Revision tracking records
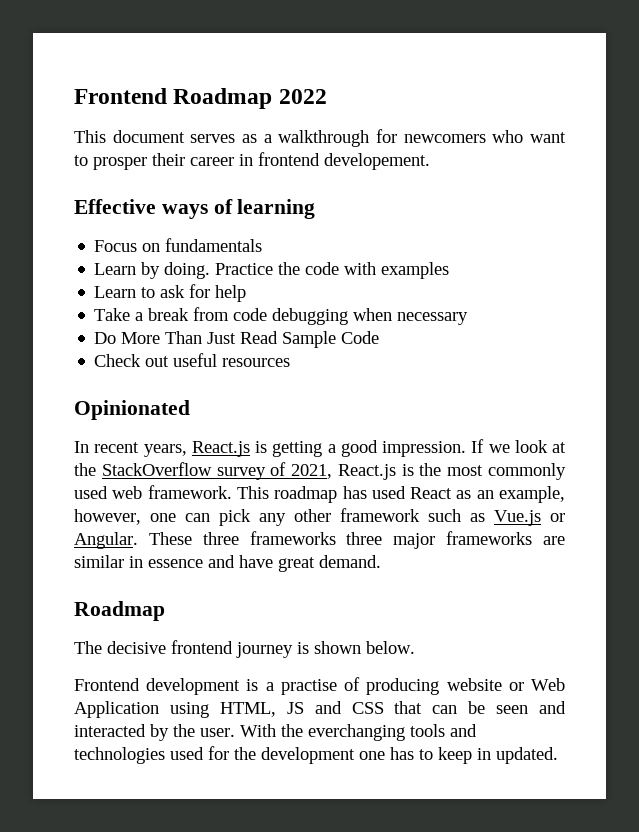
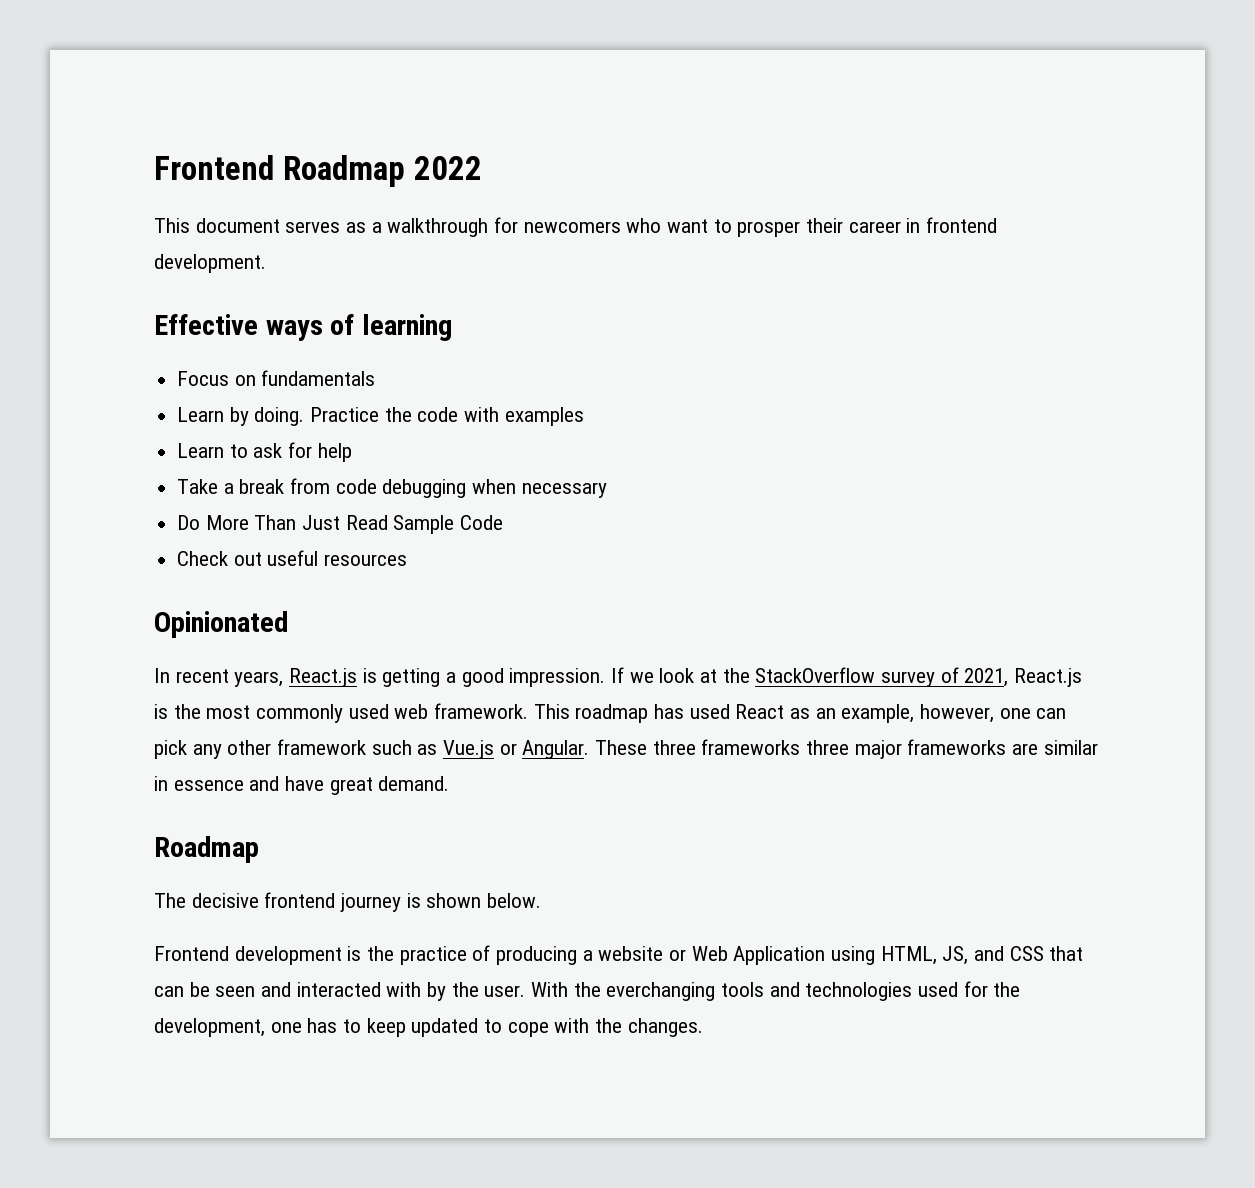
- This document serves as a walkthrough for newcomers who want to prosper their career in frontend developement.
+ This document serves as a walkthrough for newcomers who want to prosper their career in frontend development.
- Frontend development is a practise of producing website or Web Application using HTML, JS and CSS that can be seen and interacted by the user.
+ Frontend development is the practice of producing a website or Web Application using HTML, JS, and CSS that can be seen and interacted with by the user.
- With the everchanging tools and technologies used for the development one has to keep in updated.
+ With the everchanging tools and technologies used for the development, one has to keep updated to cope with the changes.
* * *
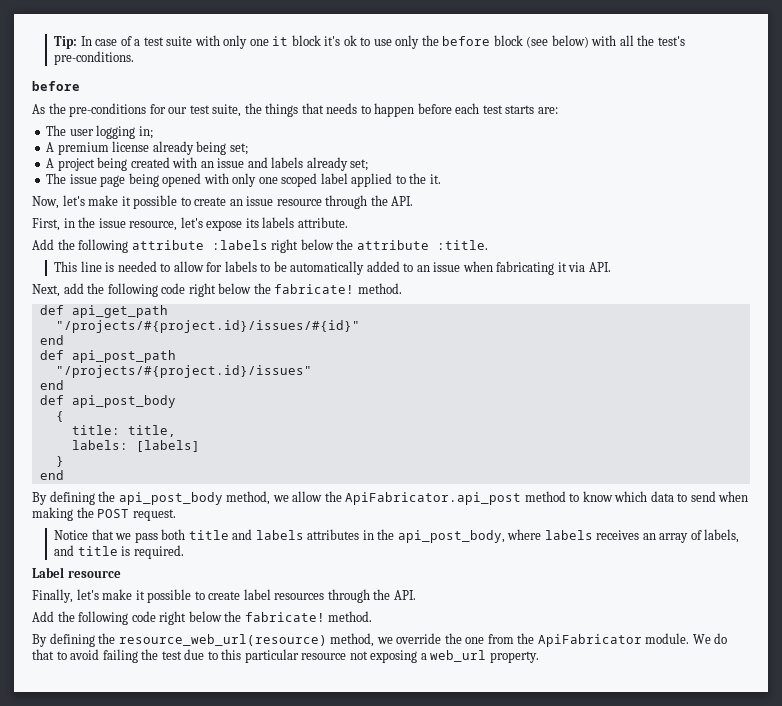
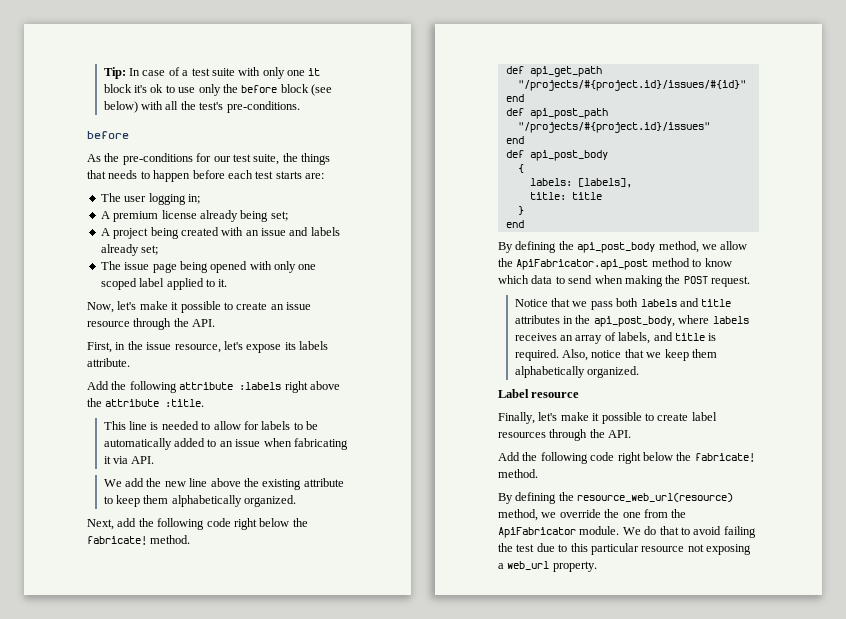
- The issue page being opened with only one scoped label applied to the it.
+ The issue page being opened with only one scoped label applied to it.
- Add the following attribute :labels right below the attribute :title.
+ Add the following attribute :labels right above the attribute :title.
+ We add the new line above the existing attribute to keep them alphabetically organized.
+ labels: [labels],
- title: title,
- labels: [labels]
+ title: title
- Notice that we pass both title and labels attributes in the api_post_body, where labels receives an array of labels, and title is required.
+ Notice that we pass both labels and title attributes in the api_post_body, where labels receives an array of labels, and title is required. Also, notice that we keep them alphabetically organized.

_Problem to work on_
All lines above between those holding "- Add the following" and "we keep them alphabetically organized.", inclusive, must be set down unchanged, and no other line may be included.

_Finished task_
- Add the following attribute :labels right below the attribute :title.
+ Add the following attribute :labels right above the attribute :title.
+ We add the new line above the existing attribute to keep them alphabetically organized.
+ labels: [labels],
- title: title,
- labels: [labels]
+ title: title
- Notice that we pass both title and labels attributes in the api_post_body, where labels receives an array of labels, and title is required.
+ Notice that we pass both labels and title attributes in the api_post_body, where labels receives an array of labels, and title is required. Also, notice that we keep them alphabetically organized.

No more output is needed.